Ralph Nader talks to Pat Buchanan about Israel
Here's how an interview in The American Conservative begins:
Pat Buchanan: Let me start off with foreign policy—Iraq and the Middle East. You have seen the polls indicating widespread contempt for the United States abroad. Why do they hate us?

Ralph Nader: First of all, we have been supporting despots, dictators, and oligarchs in all those states for a variety of purposes. We supported Saddam Hussein. He was our anti-Communist dictator until 1990. It’s also cultural; they see corporate culture as abandoning the restraints on personal behavior dictated by their religion and culture. Our corporate pornography and anything-goes values are profoundly offensive to them.

The other thing is that we are supporting the Israeli military regime with billions of dollars and ignoring both the Israeli peace movement, which is very substantial, and the Palestinian peace movement. They see a nuclear-armed Israel that could wipe out the Middle East in a weekend if it wanted to.

They think that we are on their backs, in their house, undermining their desire to overthrow their own tyrants.

PB: Then you would say it is not only Bush who is at fault, but Clinton and Bush and Reagan, all the way back?

RN: The subservience of our congressional and White House puppets to Israeli military policy has been consistent. Until ’91, any dictator who was anti-Communist was our ally.

PB: You used the term “congressional puppets.” Did John Kerry show himself to be a congressional puppet when he voted to give the president a blank check to go to war?

RN: They’re almost all puppets. There are two sets: Congressional puppets and White House puppets. When the chief puppeteer comes to Washington, the puppets prance.

PB: Why do both sets of puppets, support the Sharon/Likud policies in the Middle East rather than the peace movement candidates and leaders in Israel?

RN: That is a good question because the peace movement is broad indeed. They just put 120,000 people in a square in Tel Aviv. They are composed of former government ministers, existing and former members of the Knesset, former generals, former combat veterans, former heads of internal security, people from all backgrounds. It is not any fringe movement.

The answer to your question is that instead of focusing on how to bring a peaceful settlement, both parties concede their independent judgment to the pro-Israeli lobbies in this country because they perceive them as determining the margin in some state elections and as sources of funding.
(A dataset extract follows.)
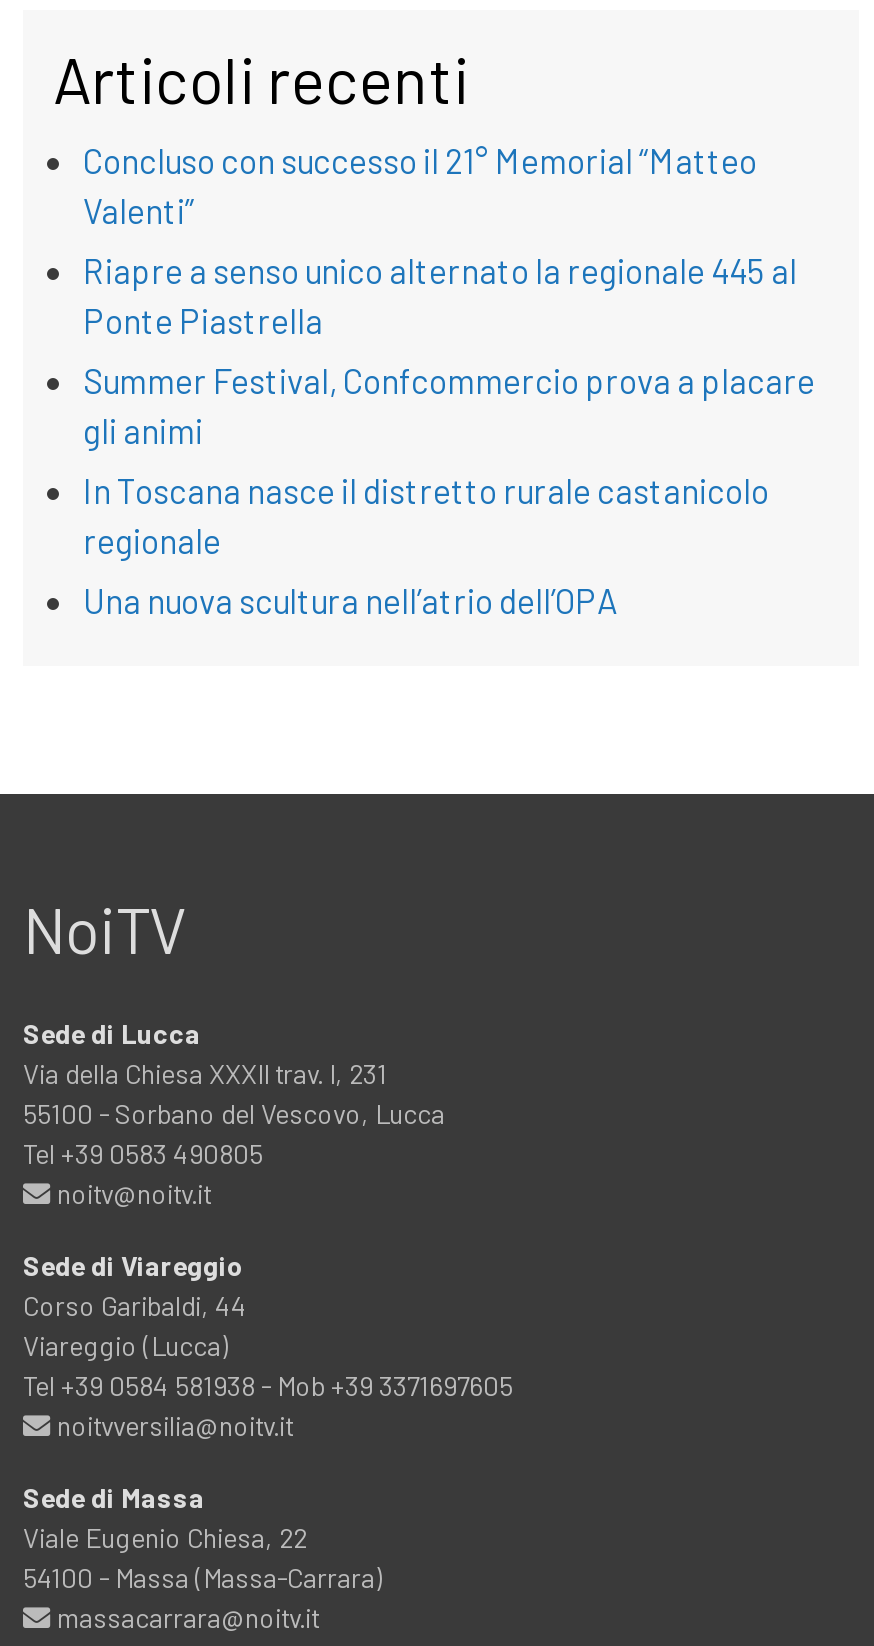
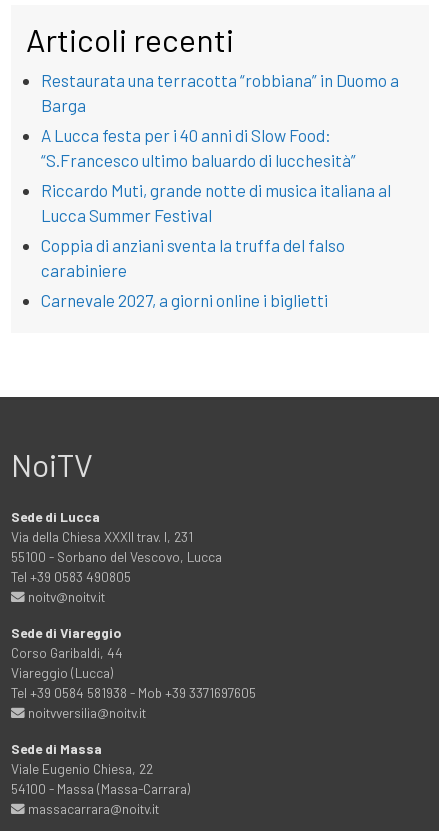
[83,141,757,231] Concluso con successo il 21° Memorial “Matteo | Valenti” -> [41,70,399,115] Restaurata una terracotta “robbiana” in Duomo a | Barga
[83,251,797,341] Riapre a senso unico alternato la regionale 445 al | Ponte Piastrella -> [41,125,356,170] A Lucca festa per i 40 anni di Slow Food: | “S.Francesco ultimo baluardo di lucchesità”
[83,361,815,451] Summer Festival, Confcommercio prova a placare | gli animi -> [41,180,391,225] Riccardo Muti, grande notte di musica italiana al | Lucca Summer Festival
[83,471,769,561] In Toscana nasce il distretto rurale castanicolo | regionale -> [41,235,345,280] Coppia di anziani sventa la truffa del falso | carabiniere
[83,581,617,621] Una nuova scultura nell’atrio dell’OPA -> [41,290,328,310] Carnevale 2027, a giorni online i biglietti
They don’t appear to agree with Tom Friedman, who wrote that memorable phrase, “Ariel Sharon has Arafat under house arrest in Ramallah and Bush under house arrest in the Oval Office.”

Virtually no member of Congress can say that, and so we come to this paradoxical conclusion that there is far more freedom in Israel to discuss this than there is in the United States, which is providing billions of dollars in economic and military assistance.